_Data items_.
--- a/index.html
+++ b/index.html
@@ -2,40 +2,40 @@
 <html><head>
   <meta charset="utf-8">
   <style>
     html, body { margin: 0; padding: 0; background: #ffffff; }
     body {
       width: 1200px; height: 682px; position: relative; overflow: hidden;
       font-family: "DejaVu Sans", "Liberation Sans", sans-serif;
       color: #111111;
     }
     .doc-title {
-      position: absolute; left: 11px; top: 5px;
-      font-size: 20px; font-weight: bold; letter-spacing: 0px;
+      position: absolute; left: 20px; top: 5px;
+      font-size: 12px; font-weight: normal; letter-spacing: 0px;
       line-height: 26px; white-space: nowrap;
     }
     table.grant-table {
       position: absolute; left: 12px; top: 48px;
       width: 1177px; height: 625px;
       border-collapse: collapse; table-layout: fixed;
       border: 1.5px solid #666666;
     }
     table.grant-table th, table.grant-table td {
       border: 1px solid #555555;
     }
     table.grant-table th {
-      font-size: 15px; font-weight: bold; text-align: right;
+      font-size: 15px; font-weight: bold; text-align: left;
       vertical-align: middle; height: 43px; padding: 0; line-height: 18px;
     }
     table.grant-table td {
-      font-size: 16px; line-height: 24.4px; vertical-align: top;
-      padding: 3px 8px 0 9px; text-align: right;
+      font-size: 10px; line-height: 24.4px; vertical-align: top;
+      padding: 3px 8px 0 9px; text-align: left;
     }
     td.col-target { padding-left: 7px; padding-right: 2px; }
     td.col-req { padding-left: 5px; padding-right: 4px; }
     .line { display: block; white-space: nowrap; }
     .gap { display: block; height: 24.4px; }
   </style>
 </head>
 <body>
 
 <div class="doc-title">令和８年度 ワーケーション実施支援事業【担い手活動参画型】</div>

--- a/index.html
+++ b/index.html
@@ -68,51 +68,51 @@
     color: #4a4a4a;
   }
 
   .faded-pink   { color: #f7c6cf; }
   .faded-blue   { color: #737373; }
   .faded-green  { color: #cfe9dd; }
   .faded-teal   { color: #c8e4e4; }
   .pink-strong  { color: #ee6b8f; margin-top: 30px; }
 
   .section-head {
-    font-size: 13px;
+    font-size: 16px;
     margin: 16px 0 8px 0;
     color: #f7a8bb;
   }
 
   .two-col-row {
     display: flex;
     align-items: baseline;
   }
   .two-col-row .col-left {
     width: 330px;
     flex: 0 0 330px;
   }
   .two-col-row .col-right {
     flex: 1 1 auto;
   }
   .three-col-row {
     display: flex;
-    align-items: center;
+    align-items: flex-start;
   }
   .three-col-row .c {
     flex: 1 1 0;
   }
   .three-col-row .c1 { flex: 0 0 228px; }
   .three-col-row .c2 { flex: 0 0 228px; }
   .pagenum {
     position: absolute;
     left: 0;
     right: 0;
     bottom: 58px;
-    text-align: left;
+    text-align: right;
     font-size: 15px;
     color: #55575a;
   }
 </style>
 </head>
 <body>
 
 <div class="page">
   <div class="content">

_PROBLEM STATEMENT_. Please copy, word for word, every line from the first line of the records through the line containing "width: 1177px; height: 625px;", with both of those lines included and nothing else.

_ANSWER SPACE_.
--- a/index.html
+++ b/index.html
@@ -2,40 +2,40 @@
 <html><head>
   <meta charset="utf-8">
   <style>
     html, body { margin: 0; padding: 0; background: #ffffff; }
     body {
       width: 1200px; height: 682px; position: relative; overflow: hidden;
       font-family: "DejaVu Sans", "Liberation Sans", sans-serif;
       color: #111111;
     }
     .doc-title {
-      position: absolute; left: 11px; top: 5px;
-      font-size: 20px; font-weight: bold; letter-spacing: 0px;
+      position: absolute; left: 20px; top: 5px;
+      font-size: 12px; font-weight: normal; letter-spacing: 0px;
       line-height: 26px; white-space: nowrap;
     }
     table.grant-table {
       position: absolute; left: 12px; top: 48px;
       width: 1177px; height: 625px;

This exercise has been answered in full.